BruneiDirect.Com

.

U.S. troops push toward Baghdad, cross Tigris

Baghdad - U.S. forces closed on Baghdad in two prongs on Wednesday, securing a vital Tigris river bridge and sweeping past the Shi'ite holy city of Kerbala after a withering blitz on their Republican Guard foes.

"This is so far the biggest fight of the war," said a U.S. spokesman at Central Command in Qatar, as the campaign to oust President Saddam Hussein went into its 14th day. "The battles in Kerbala and Kut are the most significant battles to date."

U.S. Marines said they seized a bridge over the Tigris west of Kut, 105 miles southeast of the Iraqi capital.

Further west, the 3rd Infantry bypassed Kerbala and headed for the Euphrates river just 50 miles from Baghdad.

The U.S. spokesman, Captain Frank Thorp, said no U.S. casualties had been reported in the fighting.

With Saddam urging a holy war against the invaders, U.S. planes pounded the southern defenses of Baghdad.

Heavy B-52 bombers also pummeled Iraqi forces in the north, while helicopters and fighter planes strafed Fedayeen militia active in the Shi'ite shrine city of Najaf in central Iraq.

"We are going to destroy them," said Lieutenant Colonel Chris Holden of the 101st Airborne.

Reuters correspondent Kieran Murray, with the 101st Airborne, saw columns of smoke rise above Najaf after British Tornado aircraft bombed the ruling Baath Party headquarters.

The concerted advances on the Tigris and Euphrates rivers followed a pause of several days, ordered by commanders to shore up vulnerable U.S. supply lines and resupply munitions.

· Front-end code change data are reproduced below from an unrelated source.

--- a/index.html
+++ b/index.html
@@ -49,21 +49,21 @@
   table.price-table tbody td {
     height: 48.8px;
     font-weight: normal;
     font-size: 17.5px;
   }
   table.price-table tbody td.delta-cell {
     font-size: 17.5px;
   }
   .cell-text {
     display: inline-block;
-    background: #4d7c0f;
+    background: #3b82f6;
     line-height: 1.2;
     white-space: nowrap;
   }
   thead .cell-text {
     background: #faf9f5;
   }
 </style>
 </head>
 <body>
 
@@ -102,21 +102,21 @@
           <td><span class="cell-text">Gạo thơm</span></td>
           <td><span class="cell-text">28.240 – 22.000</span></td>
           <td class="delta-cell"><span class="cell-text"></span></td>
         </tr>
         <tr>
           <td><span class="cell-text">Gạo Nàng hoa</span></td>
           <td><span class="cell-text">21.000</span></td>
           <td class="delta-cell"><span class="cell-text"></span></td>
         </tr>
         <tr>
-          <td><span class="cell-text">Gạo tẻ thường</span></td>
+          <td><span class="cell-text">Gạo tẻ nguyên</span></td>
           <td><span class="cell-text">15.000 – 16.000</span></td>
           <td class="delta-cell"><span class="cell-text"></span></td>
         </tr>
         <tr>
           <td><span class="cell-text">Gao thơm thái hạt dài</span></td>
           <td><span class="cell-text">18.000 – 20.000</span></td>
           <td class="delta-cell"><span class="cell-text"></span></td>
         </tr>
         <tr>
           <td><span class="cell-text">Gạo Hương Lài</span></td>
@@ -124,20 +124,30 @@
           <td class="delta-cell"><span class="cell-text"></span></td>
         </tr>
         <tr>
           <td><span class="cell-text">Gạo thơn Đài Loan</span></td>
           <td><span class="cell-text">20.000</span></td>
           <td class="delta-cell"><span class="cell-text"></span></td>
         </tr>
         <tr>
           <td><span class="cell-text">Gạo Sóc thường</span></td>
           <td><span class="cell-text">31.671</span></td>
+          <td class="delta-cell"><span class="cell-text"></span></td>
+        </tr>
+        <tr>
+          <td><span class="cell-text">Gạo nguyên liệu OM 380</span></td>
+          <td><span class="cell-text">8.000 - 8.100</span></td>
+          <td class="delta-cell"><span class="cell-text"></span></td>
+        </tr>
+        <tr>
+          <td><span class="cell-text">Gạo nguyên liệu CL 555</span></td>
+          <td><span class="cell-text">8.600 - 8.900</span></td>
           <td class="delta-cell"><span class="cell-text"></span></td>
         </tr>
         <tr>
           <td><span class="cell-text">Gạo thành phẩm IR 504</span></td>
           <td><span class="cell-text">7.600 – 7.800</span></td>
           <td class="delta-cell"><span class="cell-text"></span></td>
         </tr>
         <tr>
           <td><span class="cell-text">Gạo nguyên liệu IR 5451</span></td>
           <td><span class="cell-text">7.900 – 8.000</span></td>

The commander of British forces in Iraq said there should be no rush to launch an all-out assault on Baghdad that would cause unwanted destruction and civilian casualties.

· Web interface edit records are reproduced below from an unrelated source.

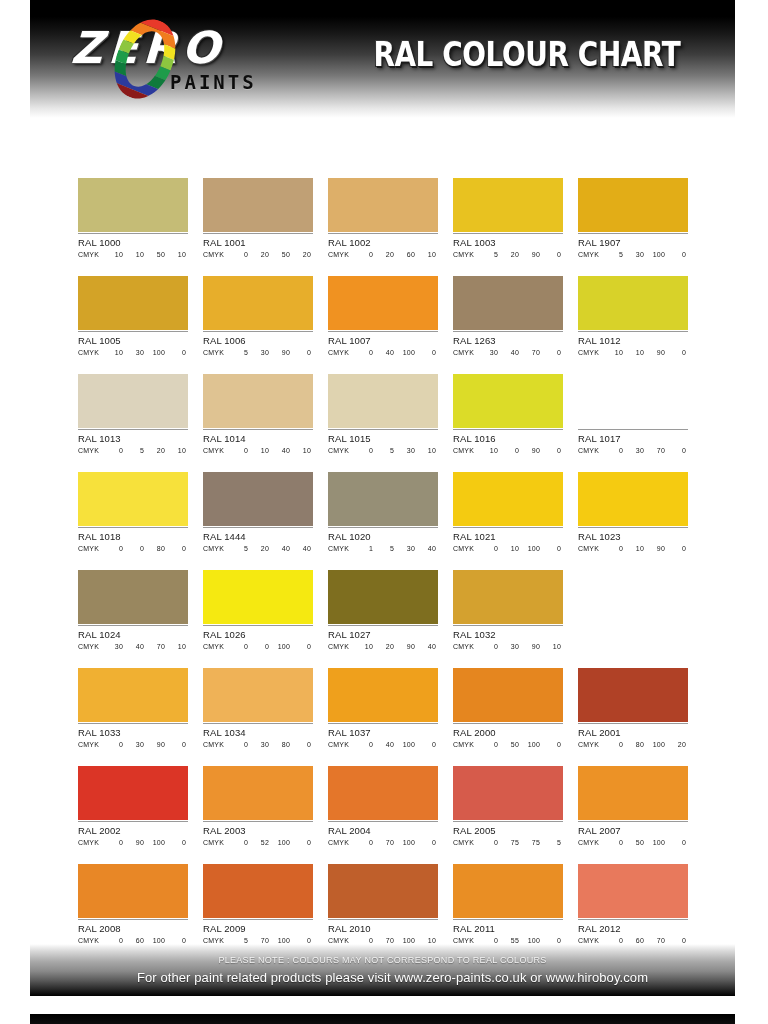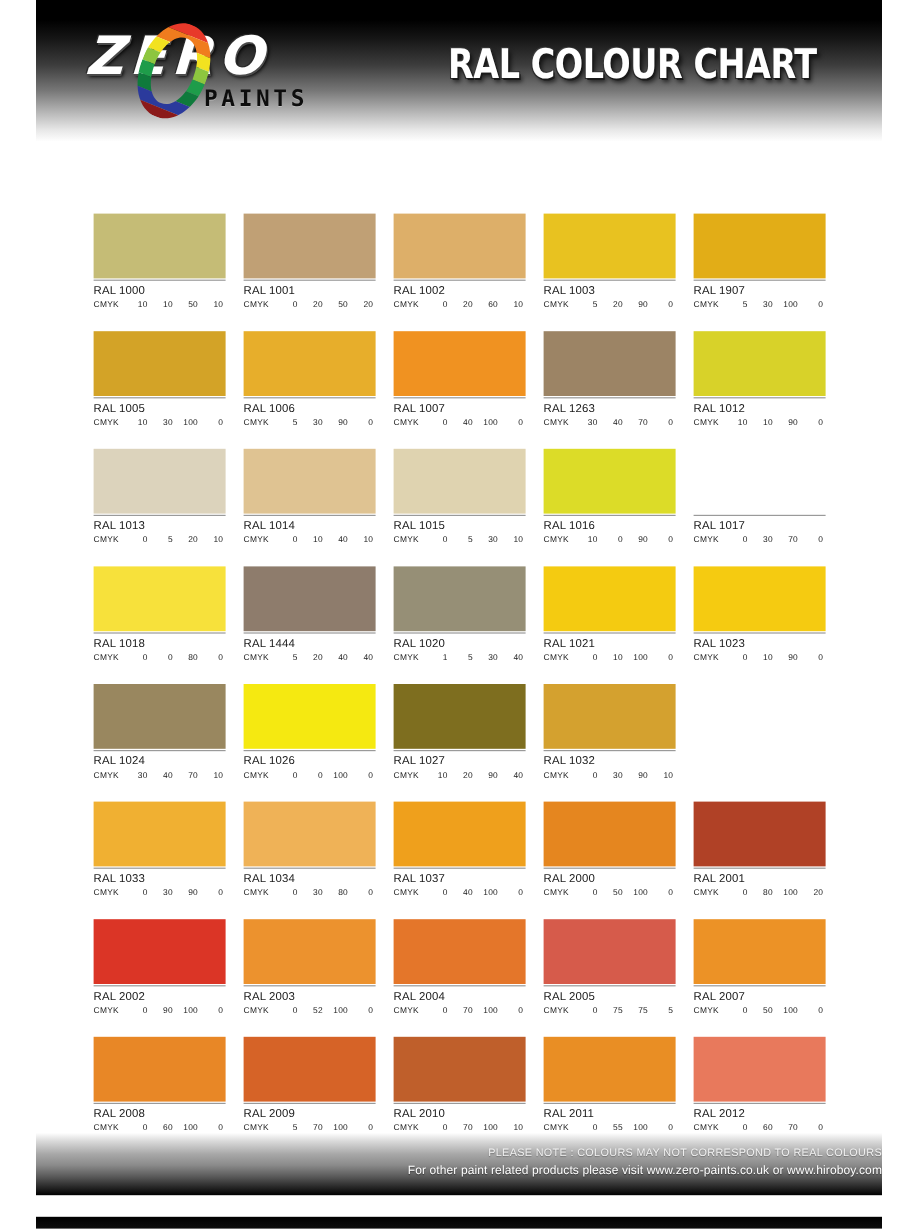--- a/index.html
+++ b/index.html
@@ -164,36 +164,36 @@
   
   .footer-banner {
     position: absolute;
     left: 30px;
     bottom: 14px;
     width: 705px;
     height: 52px;
     background: linear-gradient(to bottom,
         #ffffff 0%, #d8d8d8 14%, #a8a8a8 34%,
         #8a8a8a 52%, #5a5a5a 70%, #2a2a2a 86%, #000000 100%);
-    text-align: right;
+    text-align: center;
   }
   .footer-line1 {
     position: absolute;
     left: 0; right: 0;
     top: 11px;
     font-size: 9px;
     color: #f2f2f2;
     letter-spacing: .3px;
     text-shadow: 0 1px 1px rgba(0,0,0,.35);
   }
   .footer-line2 {
     position: absolute;
     left: 0; right: 0;
     top: 26px;
-    font-size: 10px;
+    font-size: 13px;
     color: #ffffff;
     letter-spacing: .1px;
     text-shadow: 0 1px 1px rgba(0,0,0,.5);
     padding-left: 20px;
   }
 
   
   .page-gap {
     position: absolute;
     left: 0;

"We need to proceed with great delicacy in Baghdad as we did in Basra because we don't want to cause any more damage to the place than is necessary and we certainly don't want to add to civilian casualties," Air Marshall Brian Burridge said.

He cited the tactics of British forces who have surrounded the southern city of Basra, staging a series of quick strikes into the center to kill or capture forces loyal to Saddam.

Burridge said the decisive phase of the war had begun but that it might not end quickly. "Decisive phases often take time. I wouldn't want to give the impression that within a day or two this is going to be finished," he told BBC radio.

Word that U.S. special forces had rescued a woman prisoner of war from a Nassiriya hospital overnight boosted the morale of U.S. and British troops who have faced suspicion among civilians and tougher-than-expected military resistance.

Hours before the latest assaults, America's top soldier said two of the elite Republican Guard divisions guarding Baghdad had lost more than half their original combat capability.

General Richard Myers, chairman of the Joint Chiefs of Staff, said those divisions had not retreated despite punishing ground and air attacks, but added some troops had dispersed "into neighborhoods and things like that."

The U.S. 3rd Infantry began its assault on Kerbala shortly after midnight, backed by warplanes, Apache attack helicopters and a furious artillery barrage which lit up the night sky.

It took only three hours to oust the Medina Division of the Republican Guards from the perimeter of the city holy to Shi'ite Muslims that lies 70 miles southwest of Baghdad.

"The U.S. military had expected a much bigger fight, but they say they have now secured the city on all sides and are continuing with their advance," said Reuters reporter Luke Baker, traveling with the 3rd Infantry.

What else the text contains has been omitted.